- _Work instructions_
The data below should be copied out exactly, with its pictures omitted.

- _Source information_

»»

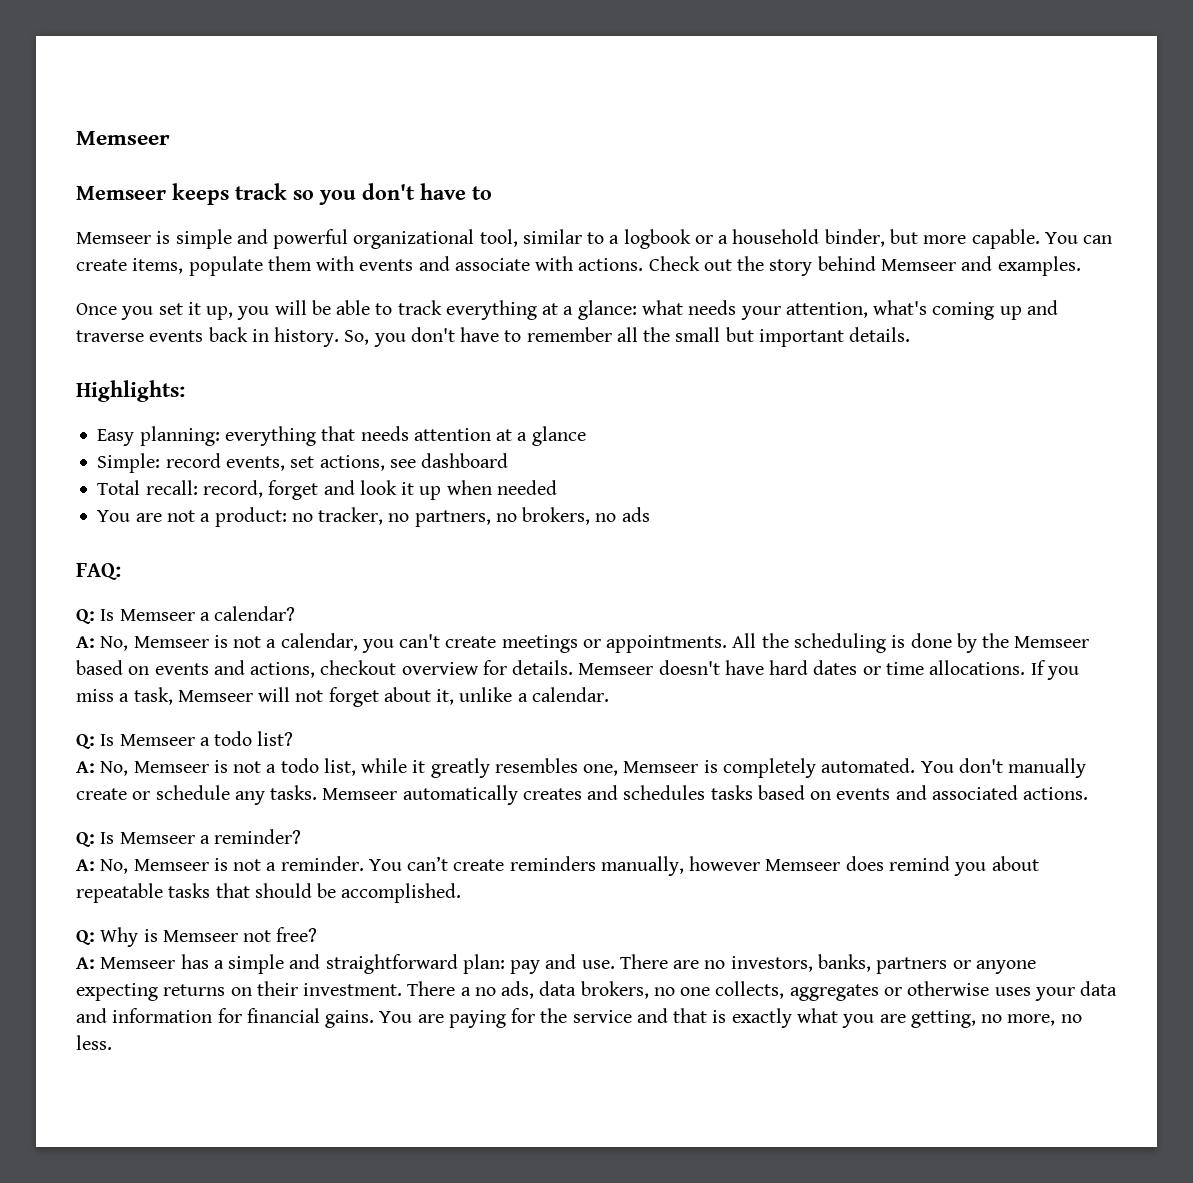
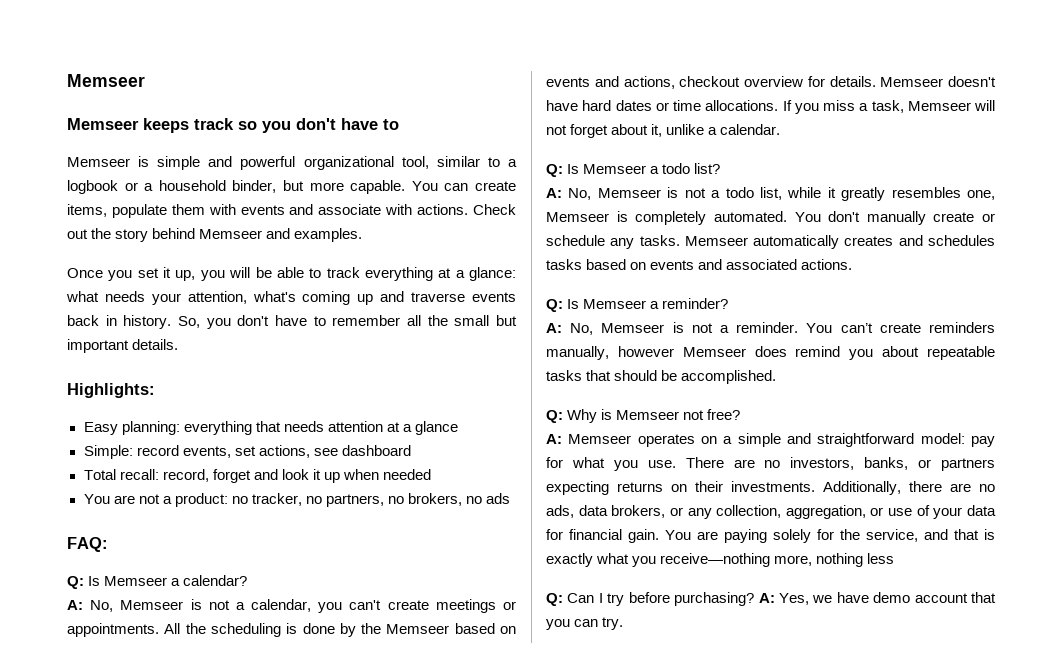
- A: Memseer has a simple and straightforward plan: pay and use.
+ A: Memseer operates on a simple and straightforward model: pay for what you use.
- There are no investors, banks, partners or anyone expecting returns on their investment. There a no ads, data brokers, no one collects, aggregates or otherwise uses your data and information for financial gains.
+ There are no investors, banks, or partners expecting returns on their investments. Additionally, there are no ads, data brokers, or any collection, aggregation, or use of your data for financial gain.
- You are paying for the service and that is exactly what you are getting, no more, no less.
+ You are paying solely for the service, and that is exactly what you receive—nothing more, nothing less
+ Q: Can I try before purchasing? A: Yes, we have demo account that you can try.

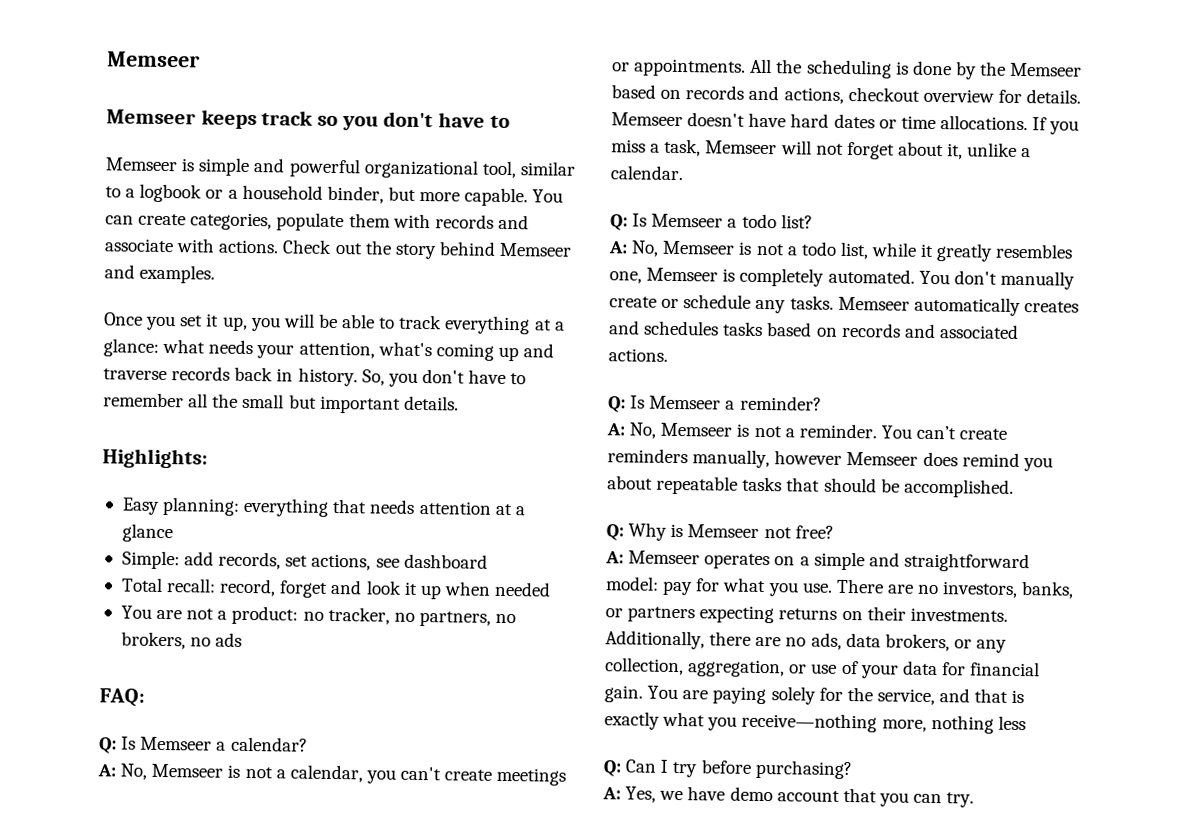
- You can create items, populate them with events and associate with actions.
+ You can create categories, populate them with records and associate with actions.
- Once you set it up, you will be able to track everything at a glance: what needs your attention, what's coming up and traverse events back in history.
+ Once you set it up, you will be able to track everything at a glance: what needs your attention, what's coming up and traverse records back in history.
- Simple: record events, set actions, see dashboard
+ Simple: add records, set actions, see dashboard
- All the scheduling is done by the Memseer based on events and actions, checkout overview for details.
+ All the scheduling is done by the Memseer based on records and actions, checkout overview for details.
- Memseer automatically creates and schedules tasks based on events and associated actions.
+ Memseer automatically creates and schedules tasks based on records and associated actions.
- Q: Can I try before purchasing? A: Yes, we have demo account that you can try.
+ Q: Can I try before purchasing?
+ A: Yes, we have demo account that you can try.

««

- _Response box_
- A: Memseer has a simple and straightforward plan: pay and use.
+ A: Memseer operates on a simple and straightforward model: pay for what you use.
- There are no investors, banks, partners or anyone expecting returns on their investment. There a no ads, data brokers, no one collects, aggregates or otherwise uses your data and information for financial gains.
+ There are no investors, banks, or partners expecting returns on their investments. Additionally, there are no ads, data brokers, or any collection, aggregation, or use of your data for financial gain.
- You are paying for the service and that is exactly what you are getting, no more, no less.
+ You are paying solely for the service, and that is exactly what you receive—nothing more, nothing less
+ Q: Can I try before purchasing? A: Yes, we have demo account that you can try.

- You can create items, populate them with events and associate with actions.
+ You can create categories, populate them with records and associate with actions.
- Once you set it up, you will be able to track everything at a glance: what needs your attention, what's coming up and traverse events back in history.
+ Once you set it up, you will be able to track everything at a glance: what needs your attention, what's coming up and traverse records back in history.
- Simple: record events, set actions, see dashboard
+ Simple: add records, set actions, see dashboard
- All the scheduling is done by the Memseer based on events and actions, checkout overview for details.
+ All the scheduling is done by the Memseer based on records and actions, checkout overview for details.
- Memseer automatically creates and schedules tasks based on events and associated actions.
+ Memseer automatically creates and schedules tasks based on records and associated actions.
- Q: Can I try before purchasing? A: Yes, we have demo account that you can try.
+ Q: Can I try before purchasing?
+ A: Yes, we have demo account that you can try.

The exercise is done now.